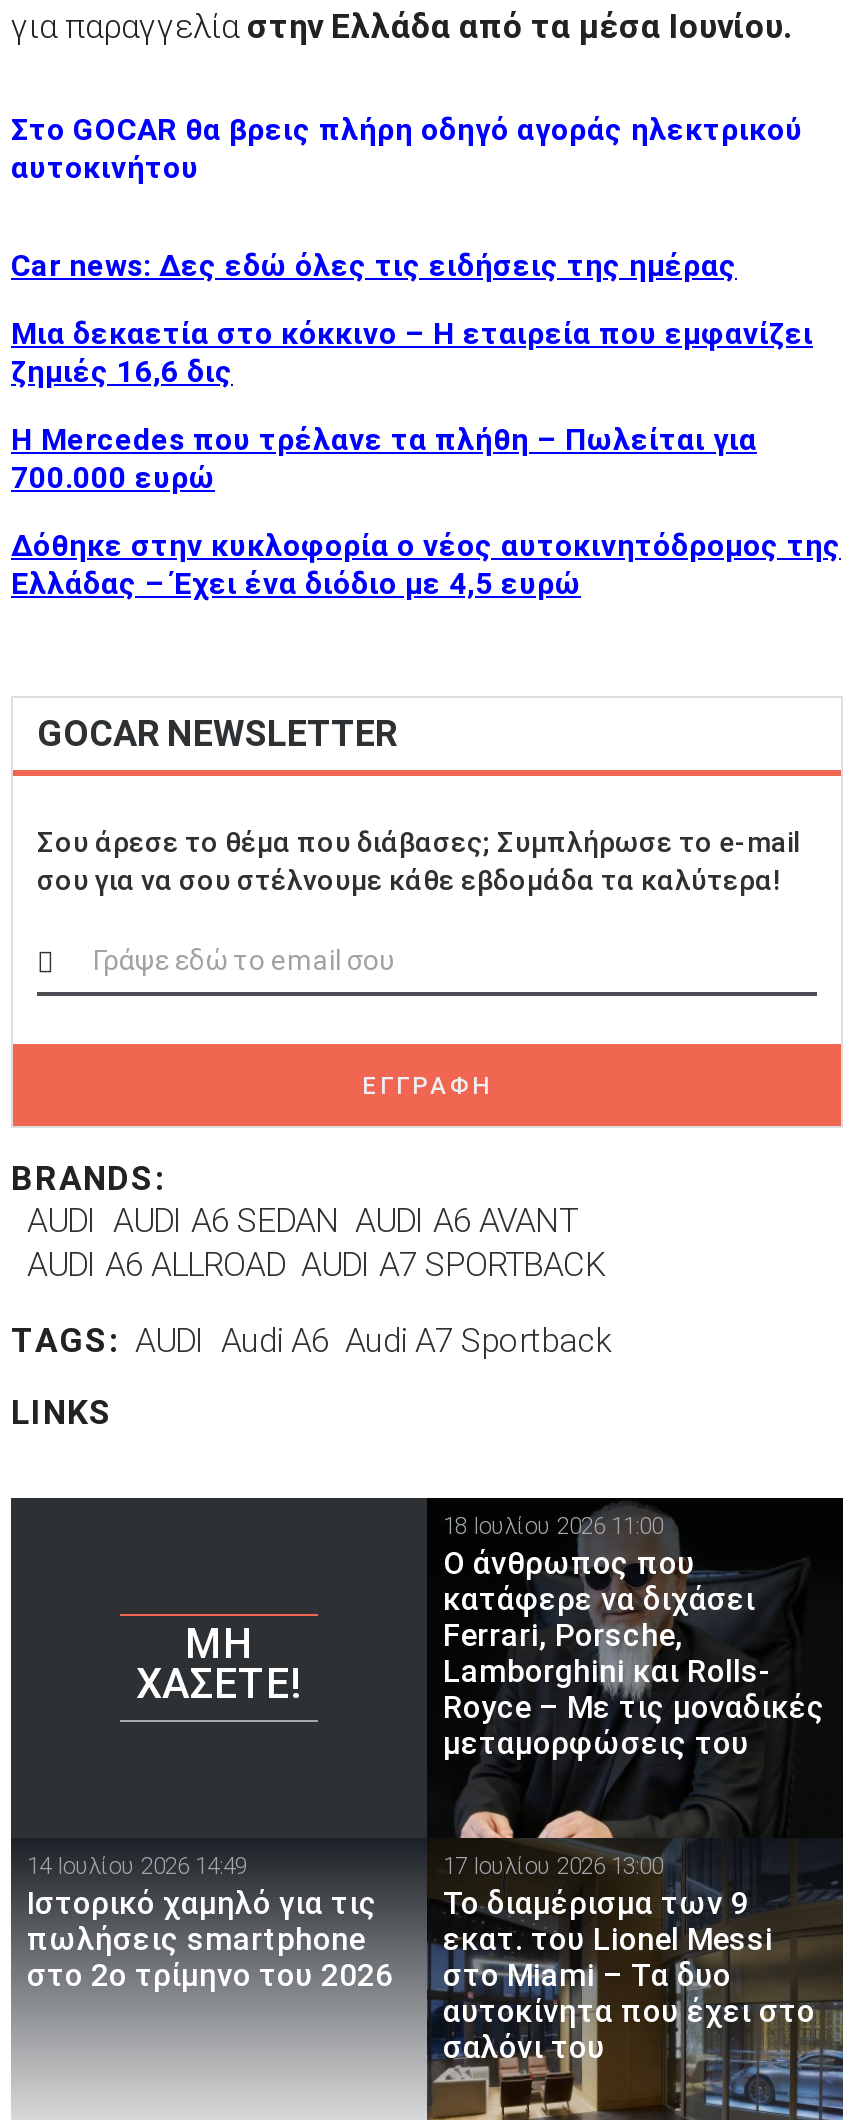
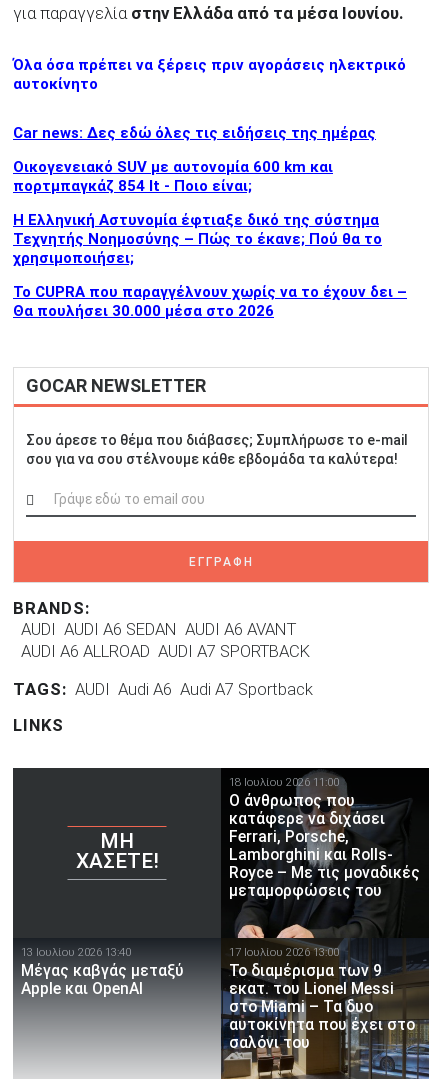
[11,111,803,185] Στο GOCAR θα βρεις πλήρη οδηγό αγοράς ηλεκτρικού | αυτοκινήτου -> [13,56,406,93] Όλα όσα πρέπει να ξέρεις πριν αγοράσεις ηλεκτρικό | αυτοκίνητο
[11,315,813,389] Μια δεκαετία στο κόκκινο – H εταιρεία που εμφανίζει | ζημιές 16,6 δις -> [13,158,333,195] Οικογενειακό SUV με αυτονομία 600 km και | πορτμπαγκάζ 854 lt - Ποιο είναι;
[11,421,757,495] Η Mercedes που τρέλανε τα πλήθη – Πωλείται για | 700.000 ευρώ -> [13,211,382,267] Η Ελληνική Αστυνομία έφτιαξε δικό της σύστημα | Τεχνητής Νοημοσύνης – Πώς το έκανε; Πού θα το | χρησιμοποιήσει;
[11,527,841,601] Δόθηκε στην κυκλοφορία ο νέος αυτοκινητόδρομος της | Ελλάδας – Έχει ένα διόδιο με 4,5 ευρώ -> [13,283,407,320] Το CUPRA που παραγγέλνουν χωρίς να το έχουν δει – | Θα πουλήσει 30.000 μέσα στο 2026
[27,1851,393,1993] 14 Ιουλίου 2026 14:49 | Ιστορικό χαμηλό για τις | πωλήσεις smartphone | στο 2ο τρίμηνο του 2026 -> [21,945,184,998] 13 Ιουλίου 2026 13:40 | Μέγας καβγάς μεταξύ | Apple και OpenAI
○ ○ ○ ○ ○ ○ ○
▸ WHAT TO DO: Retype the entire listing exactly as it appears, dropping only the pictures.

▸ RESPONSE:
[11,111,803,185] Στο GOCAR θα βρεις πλήρη οδηγό αγοράς ηλεκτρικού | αυτοκινήτου -> [13,56,406,93] Όλα όσα πρέπει να ξέρεις πριν αγοράσεις ηλεκτρικό | αυτοκίνητο
[11,315,813,389] Μια δεκαετία στο κόκκινο – H εταιρεία που εμφανίζει | ζημιές 16,6 δις -> [13,158,333,195] Οικογενειακό SUV με αυτονομία 600 km και | πορτμπαγκάζ 854 lt - Ποιο είναι;
[11,421,757,495] Η Mercedes που τρέλανε τα πλήθη – Πωλείται για | 700.000 ευρώ -> [13,211,382,267] Η Ελληνική Αστυνομία έφτιαξε δικό της σύστημα | Τεχνητής Νοημοσύνης – Πώς το έκανε; Πού θα το | χρησιμοποιήσει;
[11,527,841,601] Δόθηκε στην κυκλοφορία ο νέος αυτοκινητόδρομος της | Ελλάδας – Έχει ένα διόδιο με 4,5 ευρώ -> [13,283,407,320] Το CUPRA που παραγγέλνουν χωρίς να το έχουν δει – | Θα πουλήσει 30.000 μέσα στο 2026
[27,1851,393,1993] 14 Ιουλίου 2026 14:49 | Ιστορικό χαμηλό για τις | πωλήσεις smartphone | στο 2ο τρίμηνο του 2026 -> [21,945,184,998] 13 Ιουλίου 2026 13:40 | Μέγας καβγάς μεταξύ | Apple και OpenAI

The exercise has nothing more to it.